Task details: Return each entry word for word. Leave the images out.

** Opening Supplied entries block **

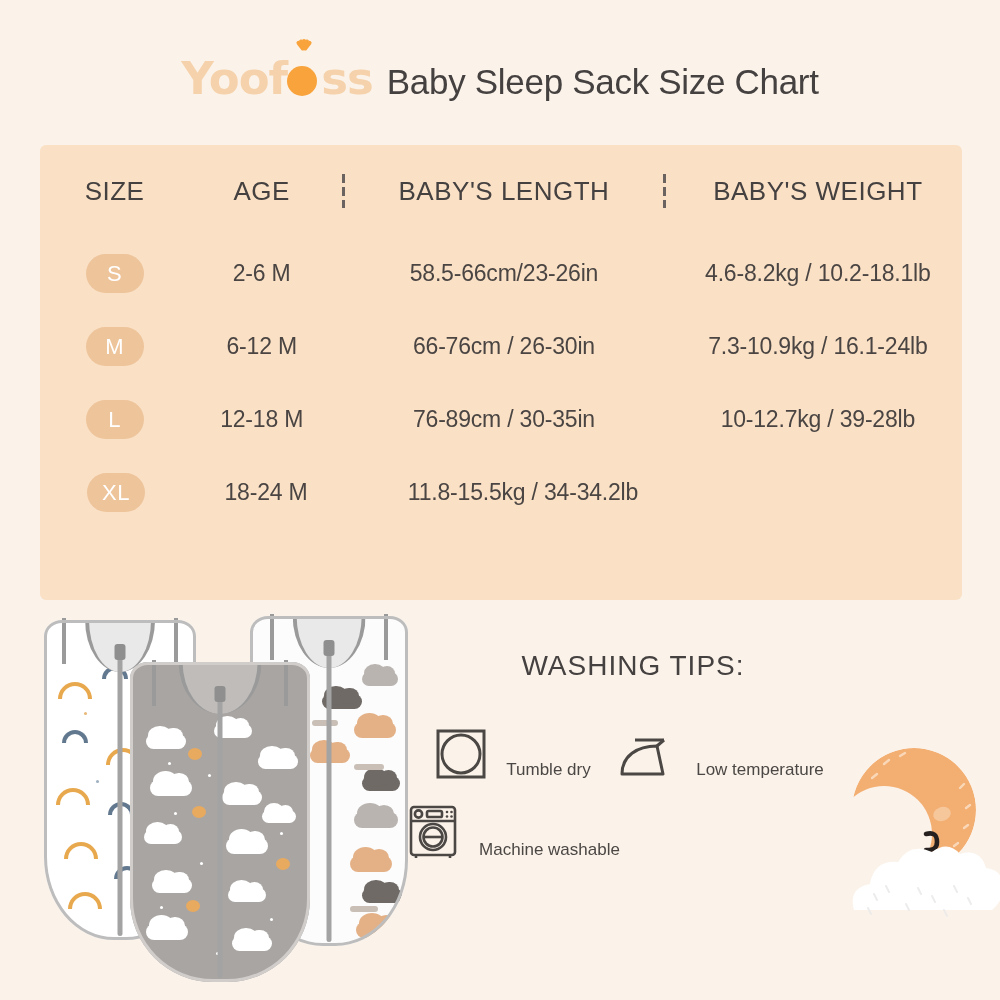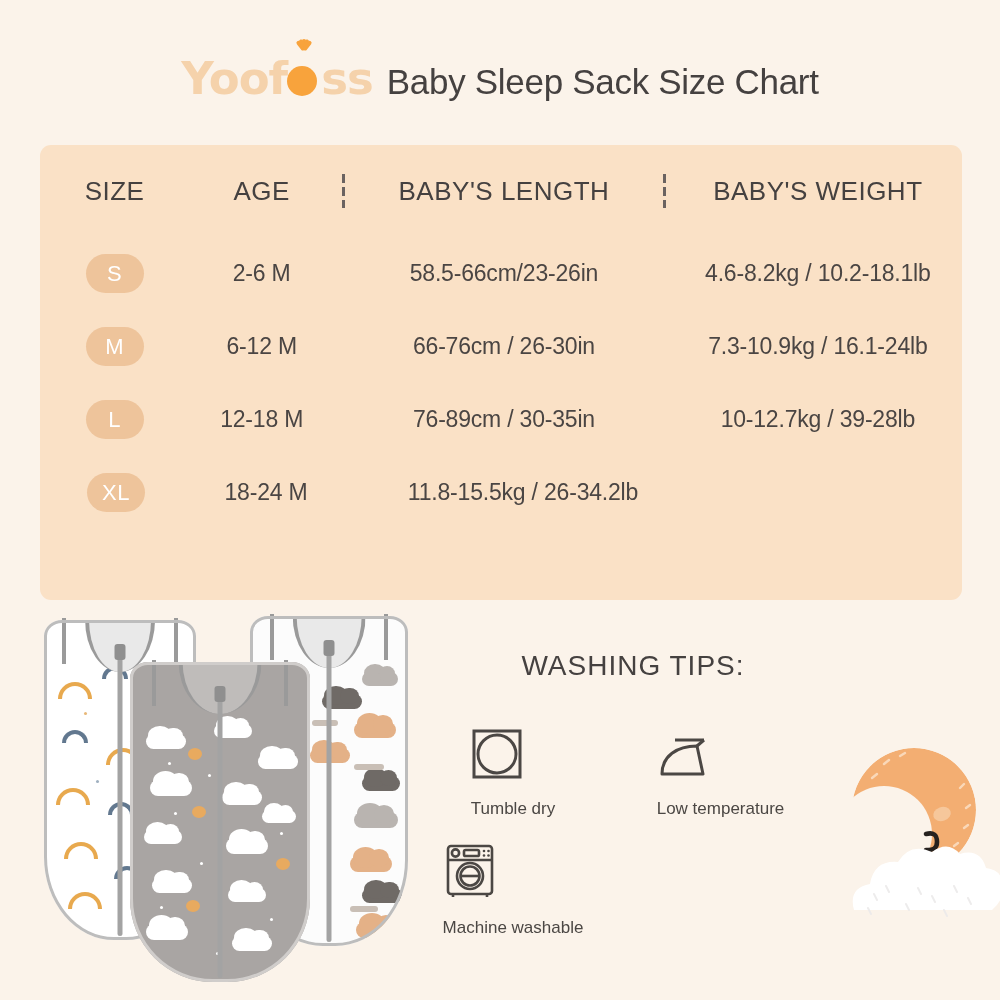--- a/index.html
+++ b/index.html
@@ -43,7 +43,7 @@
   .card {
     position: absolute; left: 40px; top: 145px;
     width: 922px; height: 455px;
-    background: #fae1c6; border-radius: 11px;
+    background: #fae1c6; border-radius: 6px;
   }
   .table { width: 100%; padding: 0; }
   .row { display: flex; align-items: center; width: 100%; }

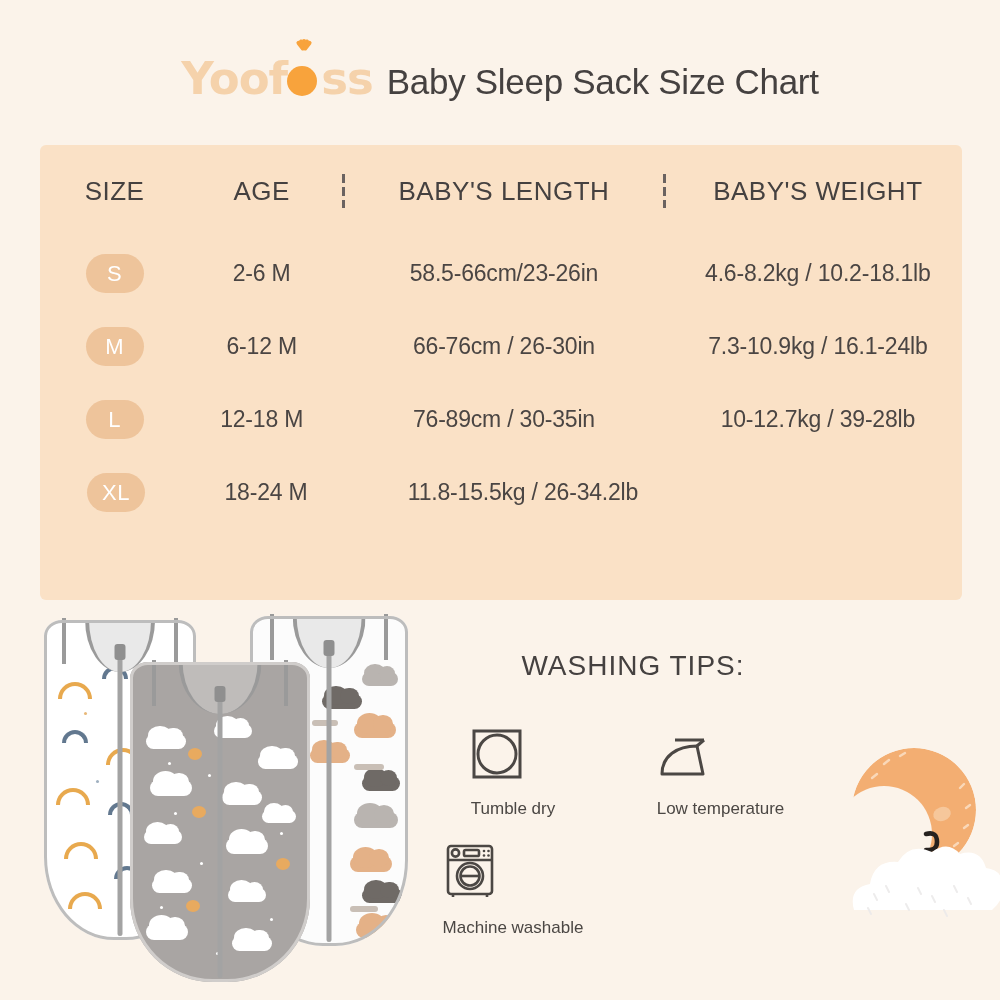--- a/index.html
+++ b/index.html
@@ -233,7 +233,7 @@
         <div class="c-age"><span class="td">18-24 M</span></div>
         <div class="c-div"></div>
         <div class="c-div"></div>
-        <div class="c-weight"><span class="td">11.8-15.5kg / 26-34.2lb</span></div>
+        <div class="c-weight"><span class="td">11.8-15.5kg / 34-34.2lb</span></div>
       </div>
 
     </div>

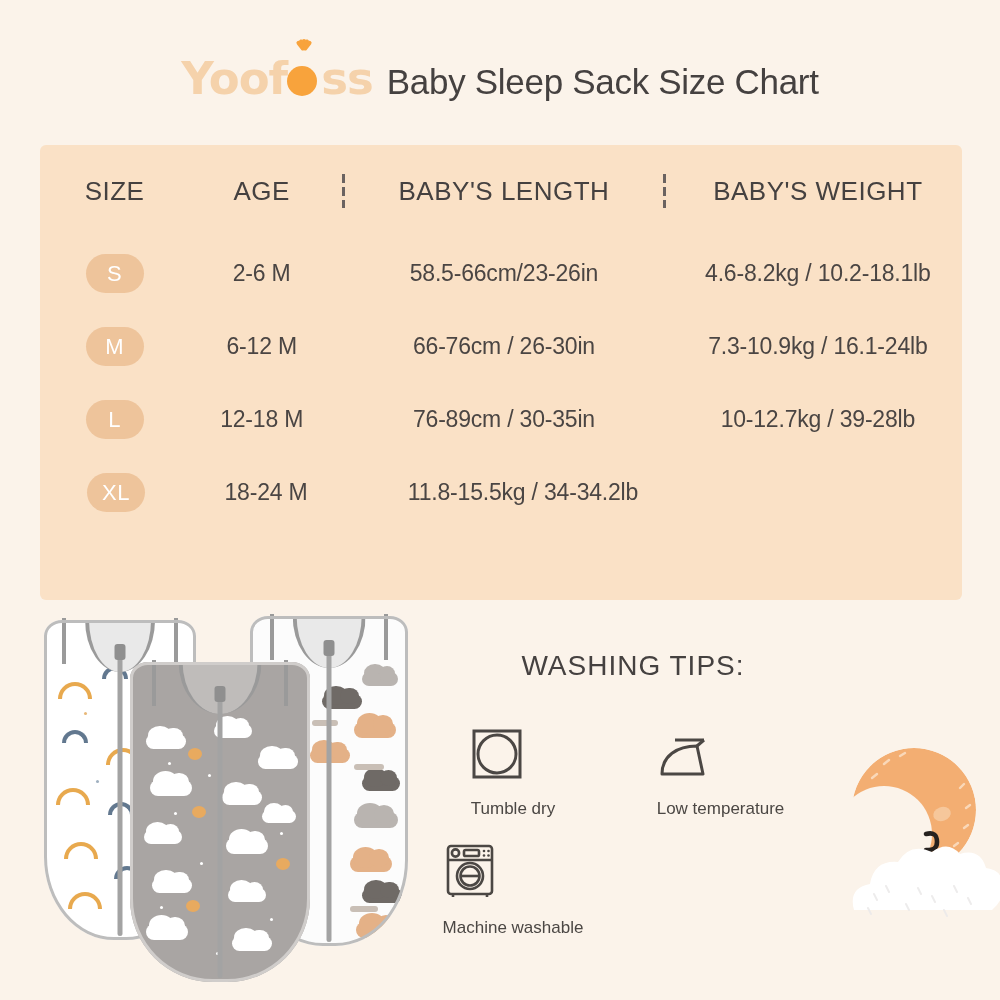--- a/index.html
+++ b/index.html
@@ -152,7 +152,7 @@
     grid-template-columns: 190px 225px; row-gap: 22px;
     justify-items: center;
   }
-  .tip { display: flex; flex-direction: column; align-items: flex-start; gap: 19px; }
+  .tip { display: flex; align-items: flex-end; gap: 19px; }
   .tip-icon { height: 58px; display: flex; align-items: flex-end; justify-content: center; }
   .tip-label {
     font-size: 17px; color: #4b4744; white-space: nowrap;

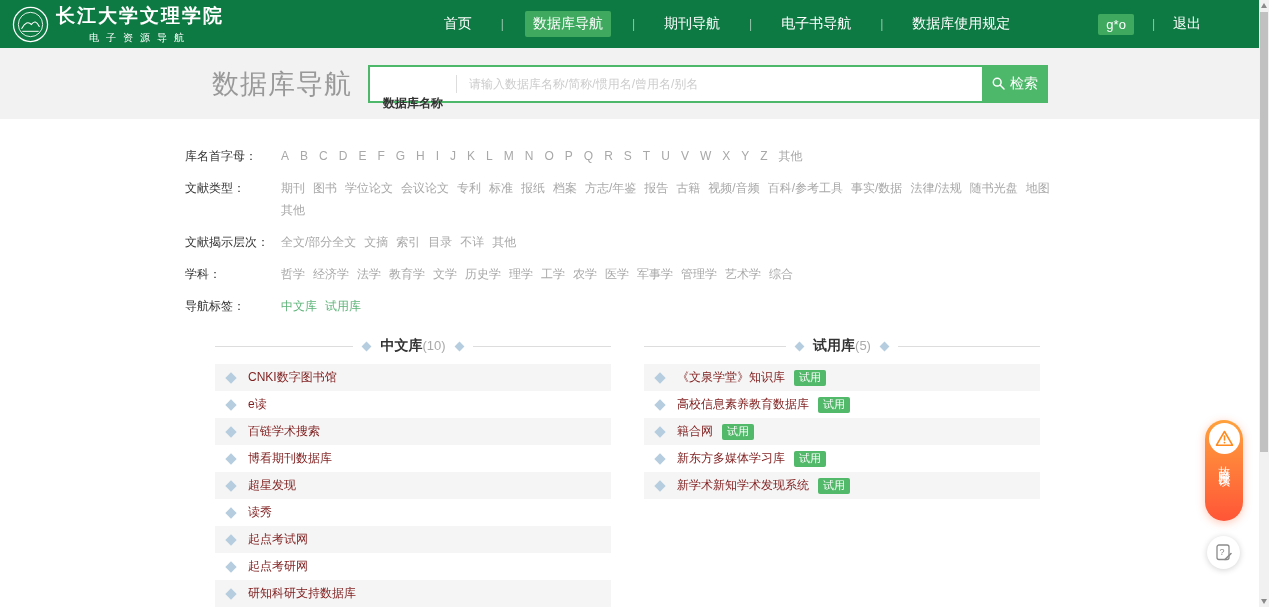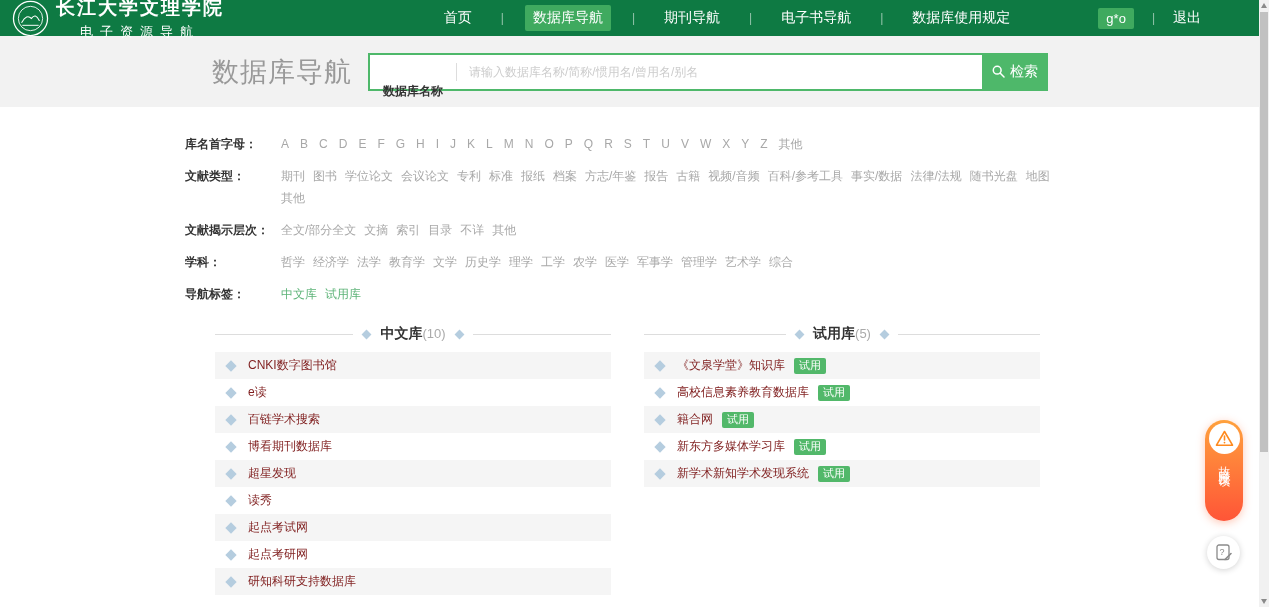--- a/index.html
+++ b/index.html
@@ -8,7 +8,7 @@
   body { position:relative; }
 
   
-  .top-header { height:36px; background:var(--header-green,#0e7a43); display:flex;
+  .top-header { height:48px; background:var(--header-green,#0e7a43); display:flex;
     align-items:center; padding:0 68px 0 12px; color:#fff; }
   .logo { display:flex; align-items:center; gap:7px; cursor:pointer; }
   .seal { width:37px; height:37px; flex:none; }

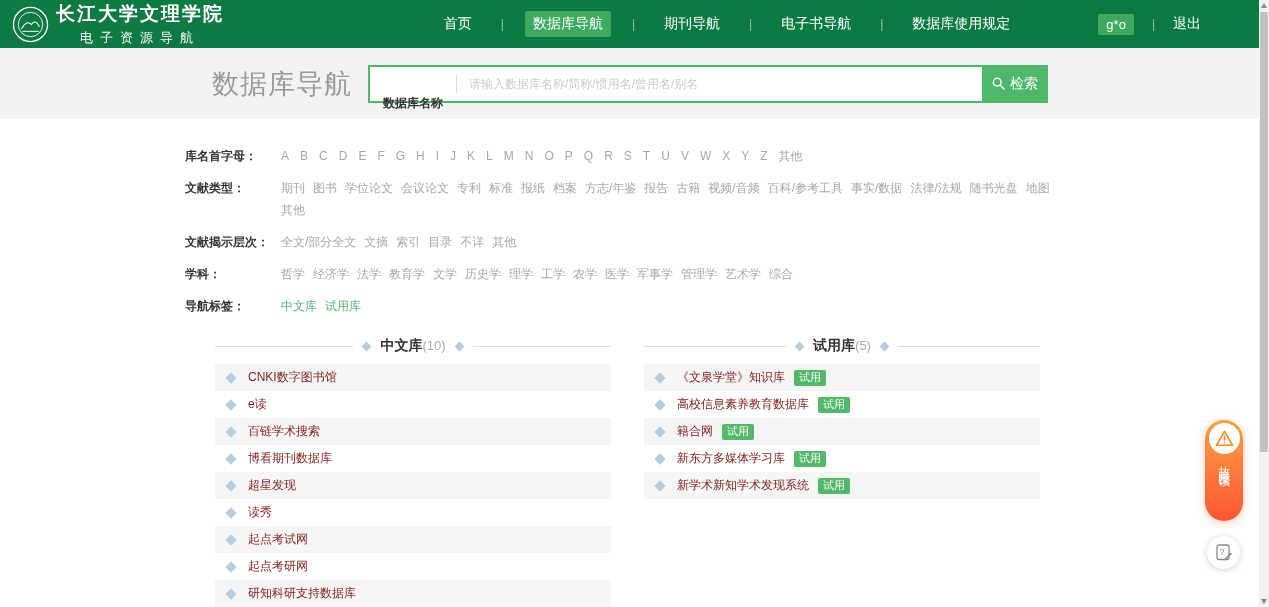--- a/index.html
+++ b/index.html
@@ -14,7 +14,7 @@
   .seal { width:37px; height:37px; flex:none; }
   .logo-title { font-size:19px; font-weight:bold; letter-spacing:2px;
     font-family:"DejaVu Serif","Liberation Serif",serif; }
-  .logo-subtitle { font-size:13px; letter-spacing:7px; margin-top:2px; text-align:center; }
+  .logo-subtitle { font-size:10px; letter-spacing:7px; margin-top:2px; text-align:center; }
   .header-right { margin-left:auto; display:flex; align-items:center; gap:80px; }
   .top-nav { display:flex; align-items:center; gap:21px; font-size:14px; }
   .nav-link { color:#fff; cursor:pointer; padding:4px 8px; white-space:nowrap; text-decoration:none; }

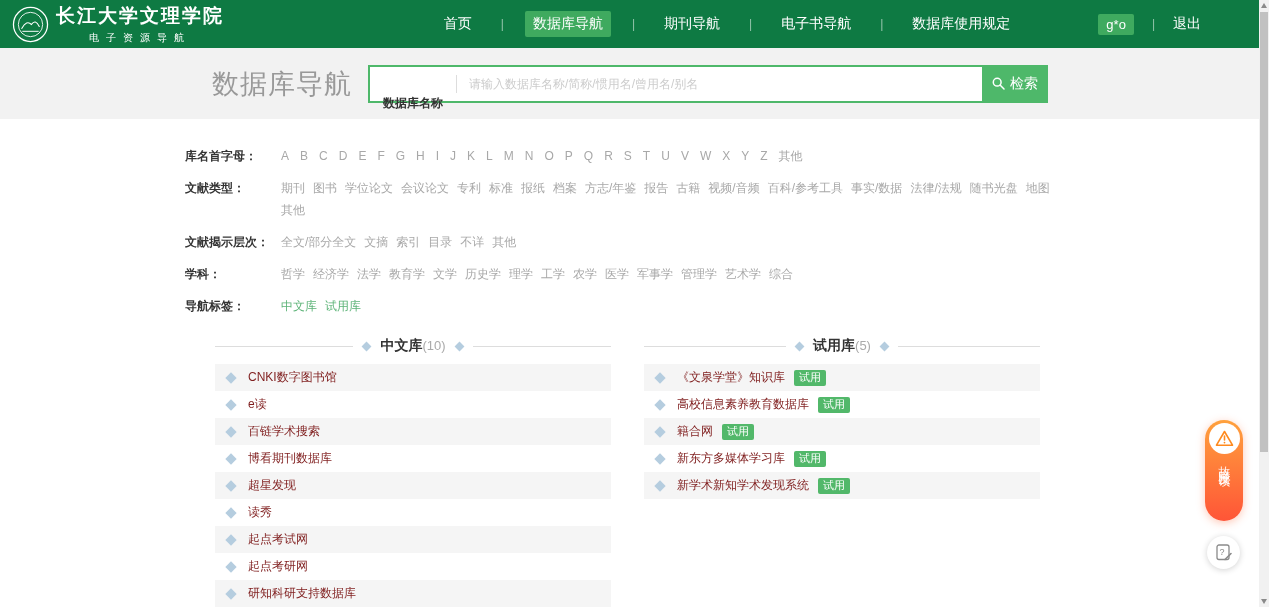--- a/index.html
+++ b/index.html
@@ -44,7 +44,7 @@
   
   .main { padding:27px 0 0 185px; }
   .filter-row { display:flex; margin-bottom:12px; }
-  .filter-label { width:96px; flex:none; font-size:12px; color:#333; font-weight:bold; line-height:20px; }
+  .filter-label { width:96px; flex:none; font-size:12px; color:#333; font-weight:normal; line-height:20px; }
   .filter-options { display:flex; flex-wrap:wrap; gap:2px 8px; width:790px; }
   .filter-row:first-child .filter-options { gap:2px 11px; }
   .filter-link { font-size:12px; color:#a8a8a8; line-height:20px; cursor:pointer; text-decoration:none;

** Closing Supplied entries block **

Completed task:
--- a/index.html
+++ b/index.html
@@ -43,7 +43,7 @@
   .card {
     position: absolute; left: 40px; top: 145px;
     width: 922px; height: 455px;
-    background: #fae1c6; border-radius: 11px;
+    background: #fae1c6; border-radius: 6px;
   }
   .table { width: 100%; padding: 0; }
   .row { display: flex; align-items: center; width: 100%; }

--- a/index.html
+++ b/index.html
@@ -233,7 +233,7 @@
         <div class="c-age"><span class="td">18-24 M</span></div>
         <div class="c-div"></div>
         <div class="c-div"></div>
-        <div class="c-weight"><span class="td">11.8-15.5kg / 26-34.2lb</span></div>
+        <div class="c-weight"><span class="td">11.8-15.5kg / 34-34.2lb</span></div>
       </div>
 
     </div>

--- a/index.html
+++ b/index.html
@@ -152,7 +152,7 @@
     grid-template-columns: 190px 225px; row-gap: 22px;
     justify-items: center;
   }
-  .tip { display: flex; flex-direction: column; align-items: flex-start; gap: 19px; }
+  .tip { display: flex; align-items: flex-end; gap: 19px; }
   .tip-icon { height: 58px; display: flex; align-items: flex-end; justify-content: center; }
   .tip-label {
     font-size: 17px; color: #4b4744; white-space: nowrap;

--- a/index.html
+++ b/index.html
@@ -8,7 +8,7 @@
   body { position:relative; }
 
   
-  .top-header { height:36px; background:var(--header-green,#0e7a43); display:flex;
+  .top-header { height:48px; background:var(--header-green,#0e7a43); display:flex;
     align-items:center; padding:0 68px 0 12px; color:#fff; }
   .logo { display:flex; align-items:center; gap:7px; cursor:pointer; }
   .seal { width:37px; height:37px; flex:none; }

--- a/index.html
+++ b/index.html
@@ -14,7 +14,7 @@
   .seal { width:37px; height:37px; flex:none; }
   .logo-title { font-size:19px; font-weight:bold; letter-spacing:2px;
     font-family:"DejaVu Serif","Liberation Serif",serif; }
-  .logo-subtitle { font-size:13px; letter-spacing:7px; margin-top:2px; text-align:center; }
+  .logo-subtitle { font-size:10px; letter-spacing:7px; margin-top:2px; text-align:center; }
   .header-right { margin-left:auto; display:flex; align-items:center; gap:80px; }
   .top-nav { display:flex; align-items:center; gap:21px; font-size:14px; }
   .nav-link { color:#fff; cursor:pointer; padding:4px 8px; white-space:nowrap; text-decoration:none; }

--- a/index.html
+++ b/index.html
@@ -44,7 +44,7 @@
   
   .main { padding:27px 0 0 185px; }
   .filter-row { display:flex; margin-bottom:12px; }
-  .filter-label { width:96px; flex:none; font-size:12px; color:#333; font-weight:bold; line-height:20px; }
+  .filter-label { width:96px; flex:none; font-size:12px; color:#333; font-weight:normal; line-height:20px; }
   .filter-options { display:flex; flex-wrap:wrap; gap:2px 8px; width:790px; }
   .filter-row:first-child .filter-options { gap:2px 11px; }
   .filter-link { font-size:12px; color:#a8a8a8; line-height:20px; cursor:pointer; text-decoration:none;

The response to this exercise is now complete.